By: , Posted on: June 2, 2017

nutraceutical and functional food components

Bioactive compounds are found in fruits, vegetables and whole grains. They include an extremely heterogeneous class of compounds (polyphenolic compounds, carotenoids, tocopherols, phytosterols and organosulfur compounds) with different chemical structures (hydrophilic or lipophilic), distribution in nature (specific to vegetable species or ubiquitous), range of concentrations both in foods and in the human body, possible site of action, effectiveness against oxidative species, and specificity and biological action.

Several factors interfere with the bioavailability of antioxidants, such as food source and chemical interactions with other phytochemicals and biomolecules present in the food include some of the factors interfering with the bioavailability of bioactive compounds. For example, fruit antioxidants are commonly mixed with different macromolecules such as carbohydrates, lipids, and proteins to form the food matrix. In plant tissue, carbohydrates are the major compounds found, mainly in free and conjugated forms.

After consumption, the nutrients that are present in a food or drink are released, absorbed into the bloodstream and transported to their target tissues. Different nutrients differ in their bioavailability, which means that they are not utilized to the same extent. Release of the nutrient from the food matrix, effects of digestive enzymes in the intestine, binding and uptake by the intestinal mucosa, transfer across the gut wall to the blood or lymphatic circulation, systemic distribution and deposition, metabolic and functional use, excretion can affect nutrient bioavailability. It is mediated by external (e.g. characteristics of the food matrix, chemical form of the nutrient etc) and consumer internal (e.g. gender, age, nutrient status and life stage) factors. The bioavailability of macronutrients (carbohydrates, proteins and fats) is usually very high, e.g. more than 90% of the amount ingested.

Bioaccessibility is the first step for making a nutrient bioavailable. In this step, the nutrient is liberated from the food matrix and turn into a chemical form that can bind to and enter the gut cells or pass between them. Chewing, enzymatic digestion of the food in the mouth, mixing with acid and enzymes in the gastric juice and release into the small intestine, are the unit operations of the process by which the nutrients are rendered bioaccessible. The small intestine is the major site of nutrient absorption. Enzymes of the pancreatic juice continue breaking down the food matrix. Certain procedures involved in food preparation like cooking, chopping or pureeing collaborate with mastication and enzymes, to the digestibility of food matrices.

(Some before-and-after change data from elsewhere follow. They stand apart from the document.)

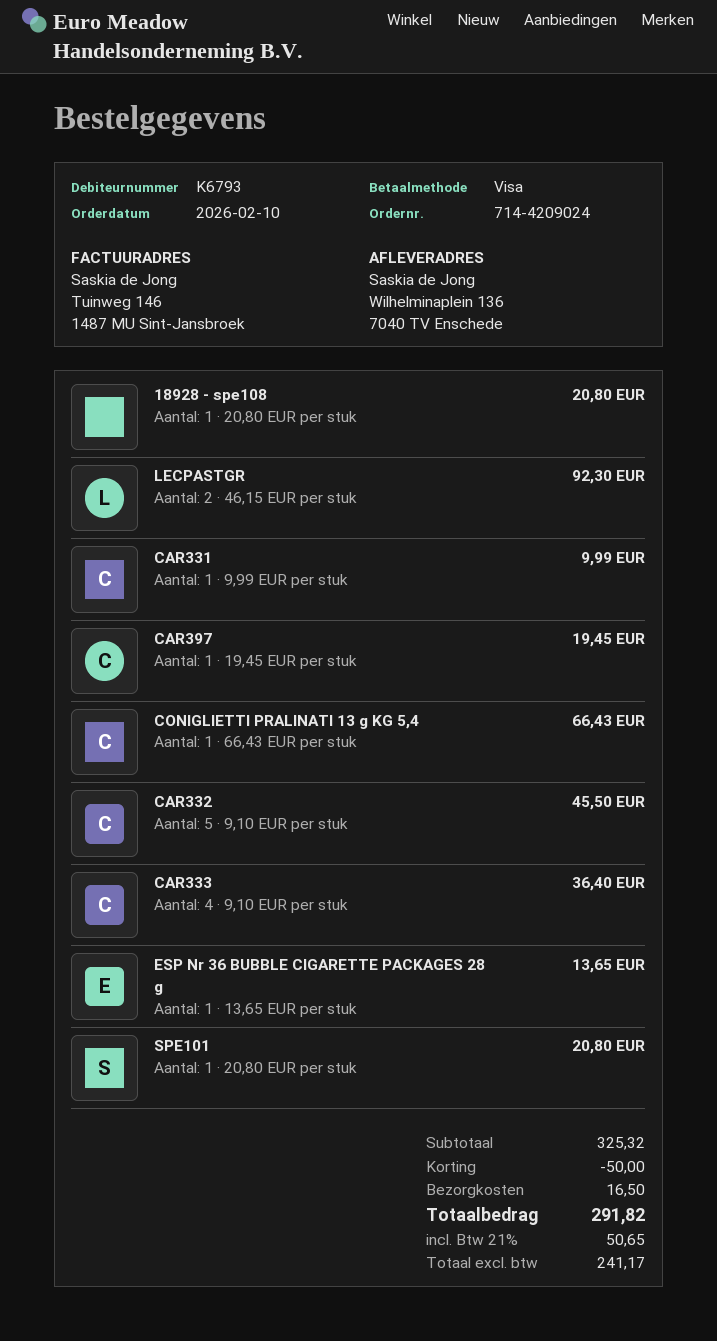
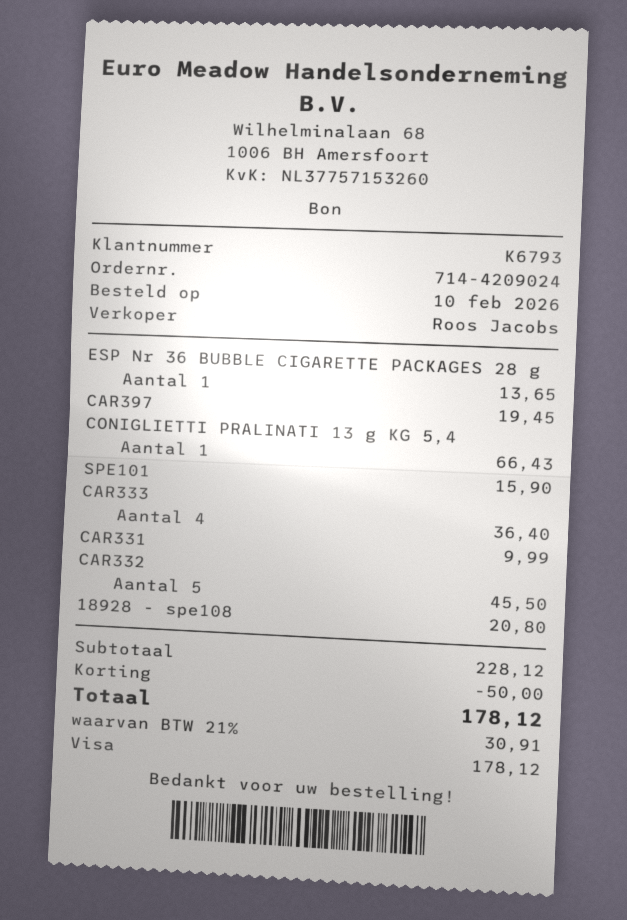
LECPASTGR: 2 for 92.30 -> none
SPE101: 1 for 20.80 -> 1 for 15.90
subtotal: 325.32 -> 228.12
shipping: 16.50 -> none
tax: 21% = 50.65 -> 21% = 30.91
total: 291.82 -> 178.12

The oral bioavailability of bioactive compounds is drastically affected by the restricted release of compounds from plant matrix, the solubility in gastrointestinal fluid, the permeability across intestinal epithelial cells, as well as the enzymatic and chemical reactions occurring within the gastrointestinal tract. Four essential steps are necessary for the effective absorption of bioactive compounds:

  1. Release the from food matrix,
  2. Incorporation into bile-salt micelles,
  3. Absorption by epithelial cells, and finally
  4. Incorporation into the chyclomicrons with secretion into lymphatic system.

Food processing has an impact on the chemical constituents as well as on the physical and sensory properties of the final product. Applied technologies may influence the content of bioactive compounds leading to changes in their functional properties (e.g. bioavailability, bioaccessibility and bioactivity) and potential health benefits. Indeed, loss of phytonutrients foods becomes more and more significant as foods are processed, stored and transported. Therefore, attention should be given to the degree of disintegration of the initial tissue structure because of its impact on food quality, functionality and deterioration. As the demand for functional food increases, intense research efforts  for the development of new processing technologies is conducted with the ultimate goal of ensuring maximal nutritional and functional properties, as well as the overall quality of a product.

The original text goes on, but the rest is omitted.